Detected change data
-- -- --
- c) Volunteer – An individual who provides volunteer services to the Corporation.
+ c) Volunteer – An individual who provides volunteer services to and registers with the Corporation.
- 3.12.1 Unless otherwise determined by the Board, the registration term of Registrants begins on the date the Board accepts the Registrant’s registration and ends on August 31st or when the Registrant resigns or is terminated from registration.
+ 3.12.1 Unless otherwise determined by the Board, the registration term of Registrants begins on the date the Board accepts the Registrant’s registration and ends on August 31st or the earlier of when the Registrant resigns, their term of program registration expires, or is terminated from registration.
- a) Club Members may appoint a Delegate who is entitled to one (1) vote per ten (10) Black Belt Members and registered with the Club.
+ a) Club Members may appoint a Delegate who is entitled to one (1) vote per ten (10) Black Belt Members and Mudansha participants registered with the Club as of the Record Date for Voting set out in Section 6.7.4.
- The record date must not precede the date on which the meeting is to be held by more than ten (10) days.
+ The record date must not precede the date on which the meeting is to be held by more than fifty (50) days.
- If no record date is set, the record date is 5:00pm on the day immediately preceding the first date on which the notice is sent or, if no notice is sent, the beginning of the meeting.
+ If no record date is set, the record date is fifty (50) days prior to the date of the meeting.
-- -- --
> Work instruction: Your task is to gather all lines from the entries above that hold the word "individual".

> Your response:
- c) Volunteer – An individual who provides volunteer services to the Corporation.
+ c) Volunteer – An individual who provides volunteer services to and registers with the Corporation.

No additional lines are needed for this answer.